EMİNE YAZICI ALTINTAŞ
Bilişim çağındayız. Hayatın her alanında kullandığımız, hızla gelişen internet ile kendimize dijital bir dünya yaratmış bulunuyoruz.
Sosyal ağlar, günlük yaşantımızda her alanda bize yardımcı oluyor. Bununla birlikte bireylerin bağımlılıkları gün geçtikçe ivmelenerek artıyor.
İnternet, çok eğlenceli olması yanında, bir o kadar da tehlike ile dolu. Mobil cihazlar ve internet; eğlenme, öğrenme ve interaktivite için yeni fırsatlar sunarken kişisel güvenlik için de tehdit oluşturuyor.
İnternet kullanımıyla beraber siber suçlar, siber zorbalık gibi kavramlar da hayatımızda yerini almış bulunuyor.
Bu makalenin amacı özellikle çocuklara ve ergenlik çağındaki gençlere tehdit oluşturan siber zorbalığı anlatmak.
Geleneksel zorbalığın tanımı ile başlayalım.
Zorbalık; başka bir bireyin üzerinde güç elde etmek, onuruna, emniyetine, huzuruna, kariyerine zarar vermek, yaralamak, aşağılamak ve yok etmeye çalışmak olarak tanımlayabiliriz. Bunları yapan kişiye de zorba deriz.
Zorbalar; mağdurun üzerinde sistematik olarak küçümseme, utandırma, korkutma gibi negatif yollarla ifade edilebilecek eylemlerde bulunur. Yani fiziksel, sözsel, psikolojik ve görsel saldırılarda bulunur. Zorbalık gören mağdur; depresyona girer, huzursuz ve özgüvensiz hisseder. Bu da duygusal bağlamda sağlıksız bir durumun ortaya çıkması demektir.
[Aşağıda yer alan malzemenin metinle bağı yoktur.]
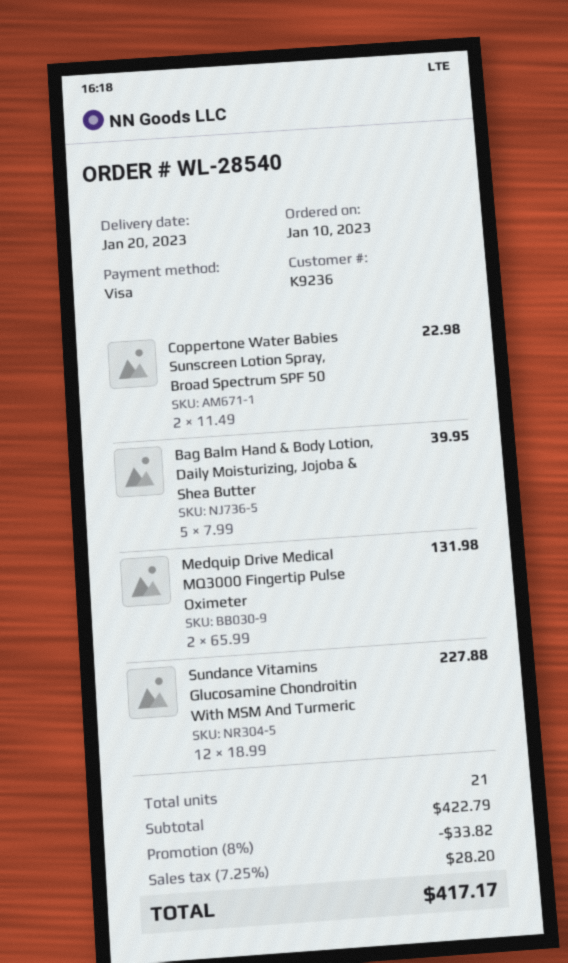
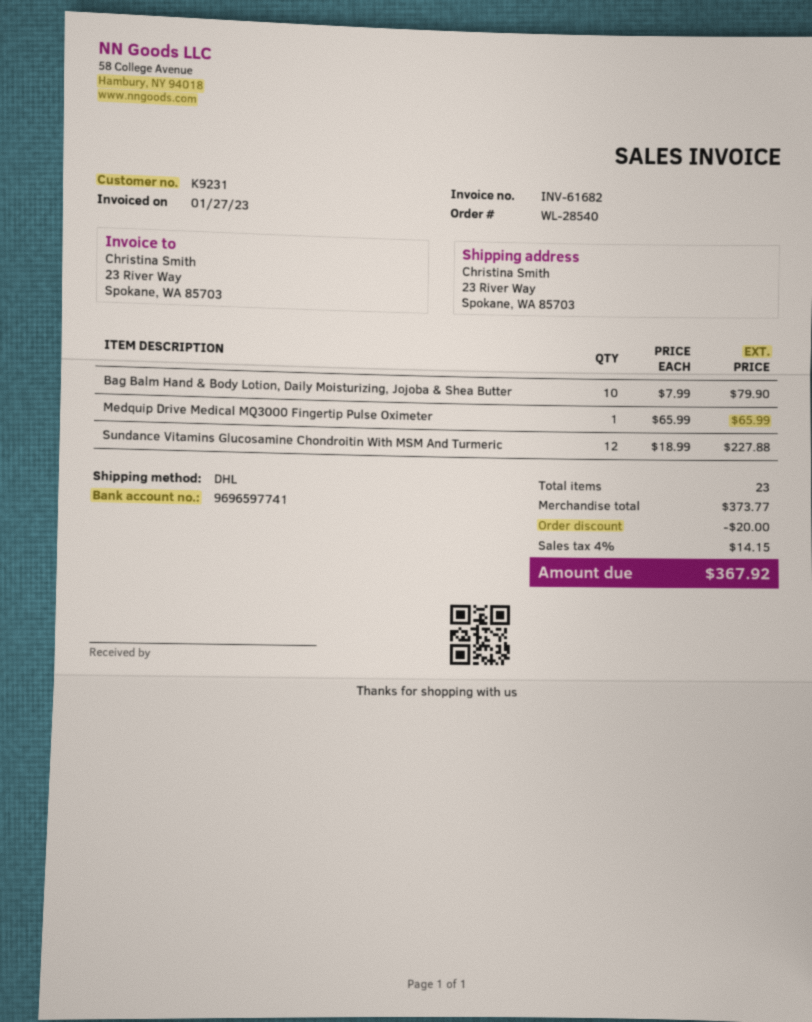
customer number: K9236 -> K9231
Coppertone Water Babies Sunscreen Lotion Spray, Broad Spectrum SPF 50: 2 x 11.49 = 22.98 -> none
Bag Balm Hand & Body Lotion, Daily Moisturizing, Jojoba & Shea Butter: 5 x 7.99 = 39.95 -> 10 x 7.99 = 79.90
Medquip Drive Medical MQ3000 Fingertip Pulse Oximeter: 2 x 65.99 = 131.98 -> 1 x 65.99 = 65.99
total quantity: 21 -> 23
subtotal: 422.79 -> 373.77
discount: 33.82 -> 20.00
tax: 7.25% = 28.20 -> 4% = 14.15
total: 417.17 -> 367.92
Örnek mi… İş hayatındaki bazı yöneticiler zorbalık davranışını seçerek kariyer merdivenlerini bu şekilde çıkmaya çalışır.
Konumuz olan siber zorbalığa (cyberbullying) gelirsek… Bu da bilgi ve iletişim teknolojilerini kullanarak sanal dünyada karşı tarafa zarar vermek amaçlı davranış içinde bulunmak oluyor.
Bu tür davranışlara maruz kalan insan profiline bakıldığında; her kesimden insan olmasına rağmen, çoğunluğun okul çağındaki çocuk ve ergenlik çağındaki gençler olduğu görülüyor.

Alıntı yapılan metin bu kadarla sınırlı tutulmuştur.